You can potter along the coast roads, take your mountain bike over the low-lying hills and mountains (nothing over 650 metres) or get seriously adventurous on the Iron-Man route. Get ready for a 180km challenge that climbs 2550 vertical metres. Otherwise there is a network of especially controlled roads to provide a safe environment for the many road cyclists who come to the island.
Winds here are a fact of life. The directions and strength vary from October to April. This is the flying season for hanggliding and paragliding. The trade winds then set up for the summer, with consistent strong northerly winds, which perfect conditions for windsurfing and kitesurfing.
Then there’s surfing, in what’s become known as the ‘Hawaii of Europe’. Lanzarote offers some of the finest surfing in the Canaries. The best beaches for beginners are Orzola and Las Cuchuras, or Famara (where many schools are based). More seasoned surfers might want to try Famara, in the shadow of beautiful Risco Mountain and the famous break at La Santa.

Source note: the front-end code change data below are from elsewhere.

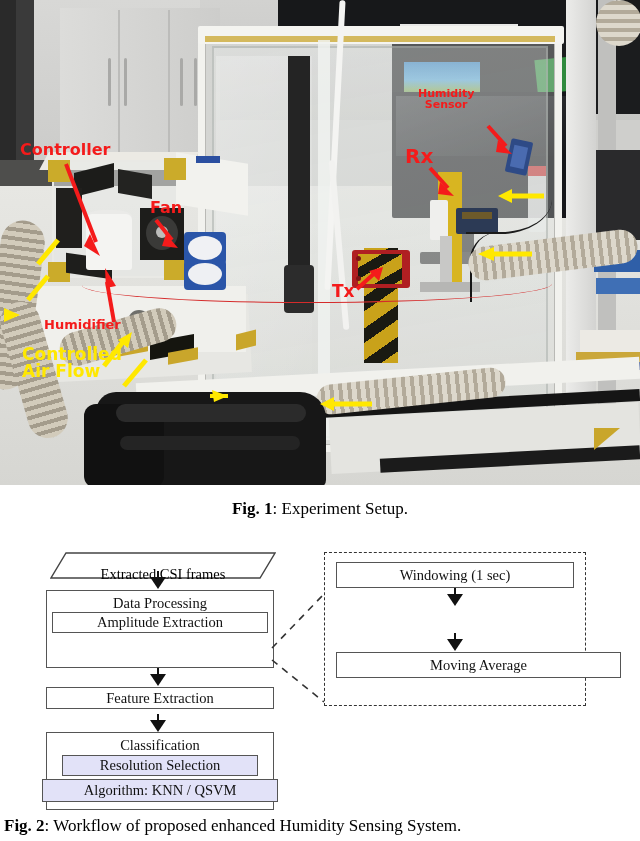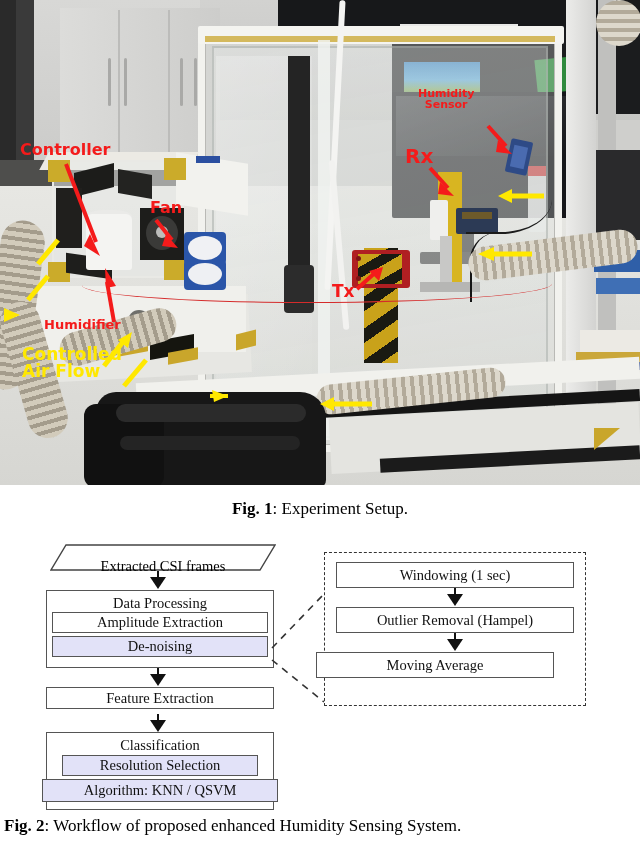"Extracted CSI frames" div.para { top: 8px -> 16px }
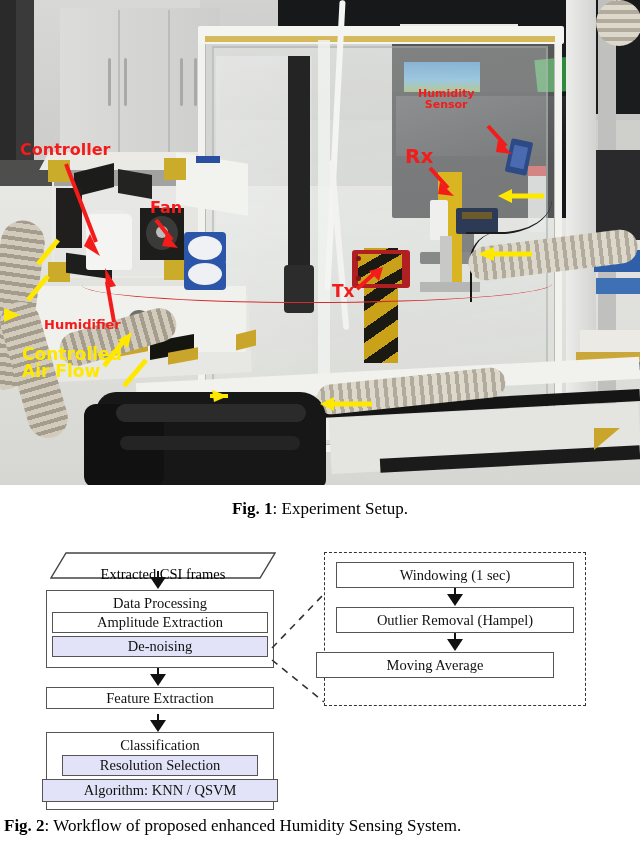"Outlier Removal (Hampel)" div.fbox { html: <div> <span>Outlier Removal (Hampel)</span> </div> -> none }
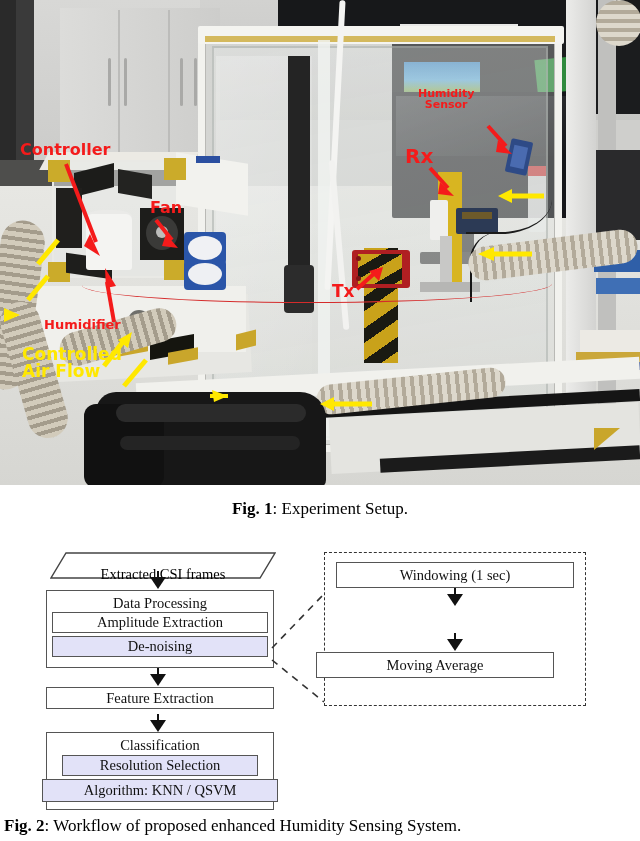"De-noising" div.fbox { html: <div> <span>De-noising</span> </div> -> none }
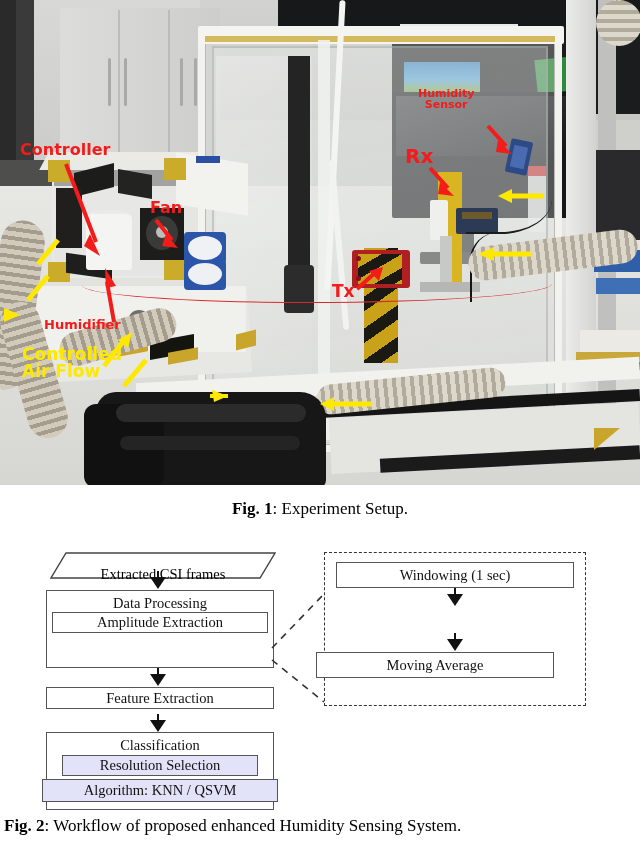"Moving Average" div.fbox { left: 316px -> 336px; width: 238px -> 285px }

The island has become an increasingly popular SCUBA diving destination. The lack of surface water draining into the sea and the coarse sand and strong sun creates great underwater visibility. You’ll love the crystal waters of the underwater park at Puerto del Carmen at Playa Chica. Watch out for shoals of bream, wrasse, damselfish, goat fish, barracuda and human-sized groupers. Also to be seen are sea horses, rays and moray eels. More recently the underwater museum at Playa Blanca [hyperlink] is a special draw to the island.
Stay on the water for a little jet-skiing at Puerto del Carmen (Playa Chica) and Playa Blanca, or slow the pace with some stand-up paddleboarding. Get your Lycra and booties on and take an introductory course with Windblue Sports at Playa Blanca.
Horse-riding is a great way to explore the roads less travelled on Lanzarote and, indeed, to get away from the roads altogether and find some seriously rugged terrain.
Explore it further on foot, with a hiking tour of the Los Volcanes Nature Reserve. Trek over lava flows, discover lava tunnels, craters and volcanic cones. Book a guided tour and learn how the lava renews itself over time.
Runners will love the choice of flatness at the coastline of Lanzarote and the option of uphill routes. come in springtime and take part in the Ironman Triathlon.
There are golf courses and go-kart tracks, and almost every hotel has tennis courts and squash courts.
In fact, it would be quicker to list the activities you can’t do on Lanzarote.